[Extracted data entries]
#####

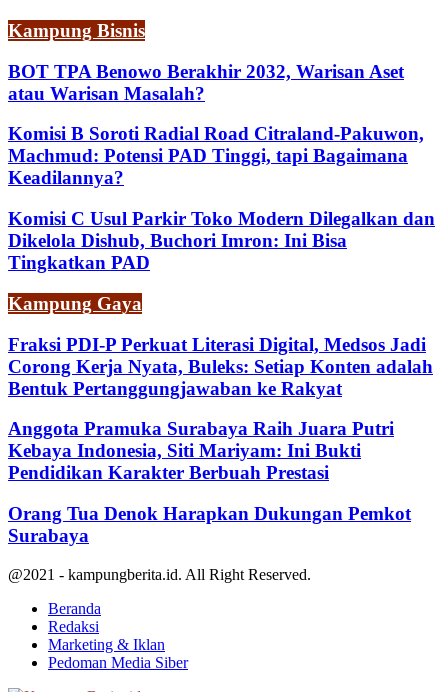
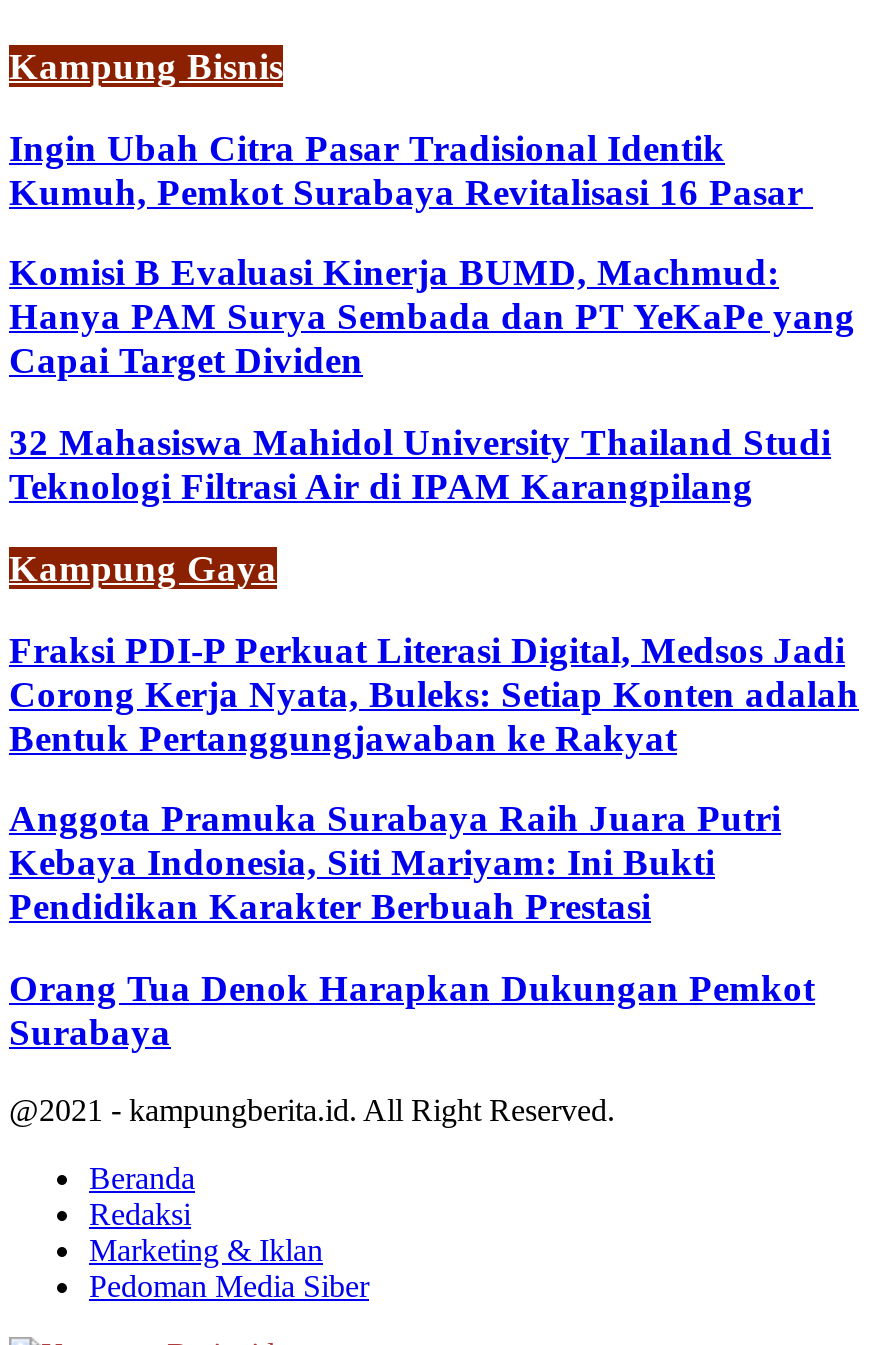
- BOT TPA Benowo Berakhir 2032, Warisan Aset
- atau Warisan Masalah?
+ Ingin Ubah Citra Pasar Tradisional Identik
+ Kumuh, Pemkot Surabaya Revitalisasi 16 Pasar

- Komisi B Soroti Radial Road Citraland-Pakuwon,
- Machmud: Potensi PAD Tinggi, tapi Bagaimana
- Keadilannya?
+ Komisi B Evaluasi Kinerja BUMD, Machmud:
+ Hanya PAM Surya Sembada dan PT YeKaPe yang
+ Capai Target Dividen

- Komisi C Usul Parkir Toko Modern Dilegalkan dan
- Dikelola Dishub, Buchori Imron: Ini Bisa
- Tingkatkan PAD
+ 32 Mahasiswa Mahidol University Thailand Studi
+ Teknologi Filtrasi Air di IPAM Karangpilang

#####

Set down all records verbatim, omitting images.

• **Finished exercise**:
- BOT TPA Benowo Berakhir 2032, Warisan Aset
- atau Warisan Masalah?
+ Ingin Ubah Citra Pasar Tradisional Identik
+ Kumuh, Pemkot Surabaya Revitalisasi 16 Pasar

- Komisi B Soroti Radial Road Citraland-Pakuwon,
- Machmud: Potensi PAD Tinggi, tapi Bagaimana
- Keadilannya?
+ Komisi B Evaluasi Kinerja BUMD, Machmud:
+ Hanya PAM Surya Sembada dan PT YeKaPe yang
+ Capai Target Dividen

- Komisi C Usul Parkir Toko Modern Dilegalkan dan
- Dikelola Dishub, Buchori Imron: Ini Bisa
- Tingkatkan PAD
+ 32 Mahasiswa Mahidol University Thailand Studi
+ Teknologi Filtrasi Air di IPAM Karangpilang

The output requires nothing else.